AHA Publisher — Tue, 06 Jul 2021 07:00:02 +0000

University of Queensland via EurekAlert – Saturated fatty acid levels unexpectedly rise in the brain during memory formation, according to research, opening a new avenue of investigation into how memories are made. Dr Tristan Wallis, from Professor Frederic Meunier’s laboratory at UQ’s Queensland Brain Institute (QBI), said traditionally, polyunsaturated fatty acids were considered important to health and memory, but this study highlighted the unexpected role of saturated fatty acids. “We tested the most common fatty acids to see how their levels changed as new memories were formed in the brain,” Dr Wallis said. “Unexpectedly, the changes of saturated fat levels in the brain cells were the most marked, especially that of myristic acid, which is found in coconut oil and butter. “In the kitchen, saturated fats are those which are solid at room temperature while unsaturated fats are normally liquid. “The brain is the fattiest organ in the body, being 60 per cent fat, which provides energy, structure and assists in passing messages between brain cells. “Fatty acids are the building blocks of lipids or fats and are vital for communication between nerve cells, because they help synaptic vesicles — microscopic sacs containing neurotransmitters–to fuse with the cell membrane and pass messages between the cells. “We have previously shown that when brain cells communicate with each other in a dish, the levels of saturated fatty acids increase.” Researchers have found that fatty acid levels in the rat brain, particularly saturated fatty acids, increase as memories are formed, but when they used a drug to block learning and memory formation in rats, the fatty acid levels did not change.
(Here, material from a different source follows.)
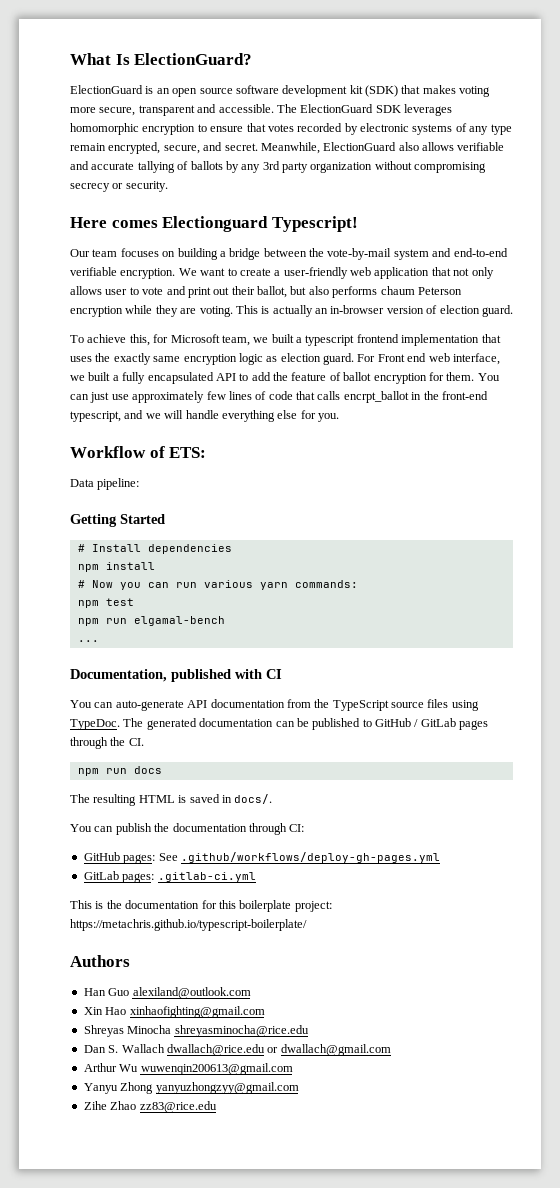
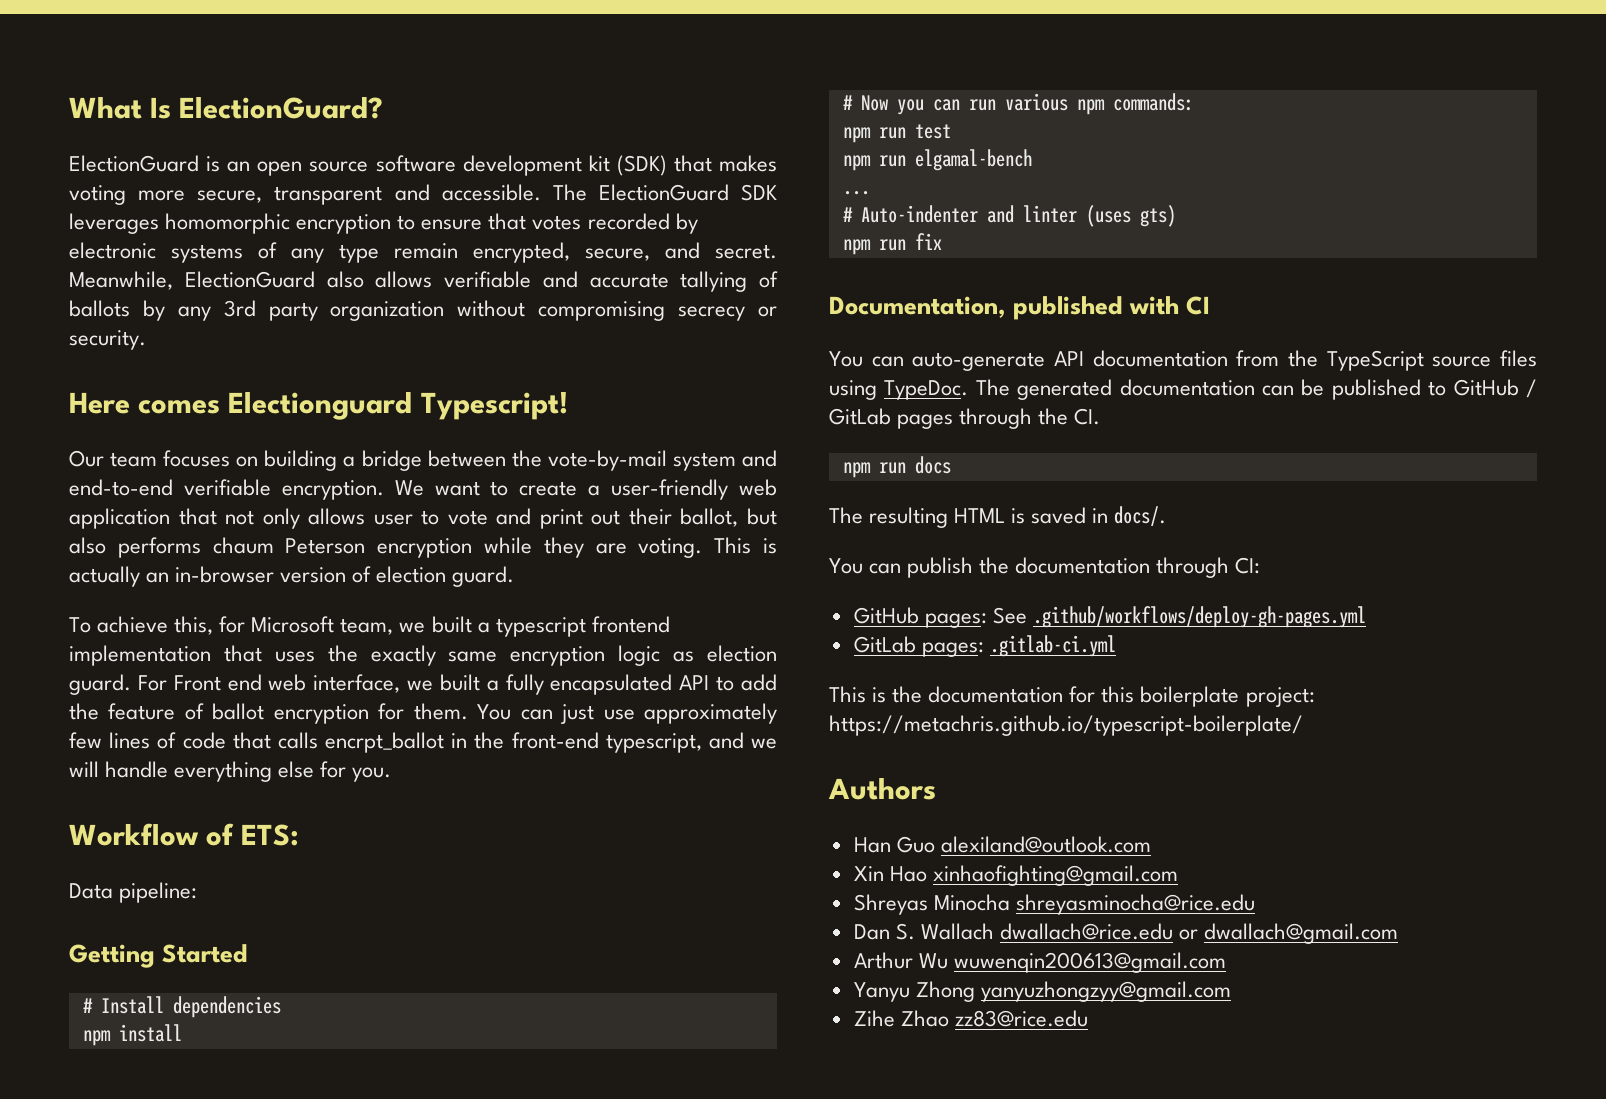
[259,582,288,590] yarn -> [1076,99,1105,115] npm
(99, 604) none -> [878,127,906,139] run
(99, 641) none -> [842,205,1176,227] [842,233,942,255] // # Auto-indenter and linter (uses gts) // npm run fix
The highest concentration of saturated fatty acids was found in the amygdala — the part of the brain involved in forming new memories specifically related to fear and strong emotions. Study contributor and QBI Director Professor Pankaj Sah said the work opened a new avenue on how memory was formed. “This research has huge implications on our understanding of synaptic plasticity — the change that occurs at the junctions between neurons that allow them to communicate, learn and build memories,” Professor Sah said. To read the original article click here.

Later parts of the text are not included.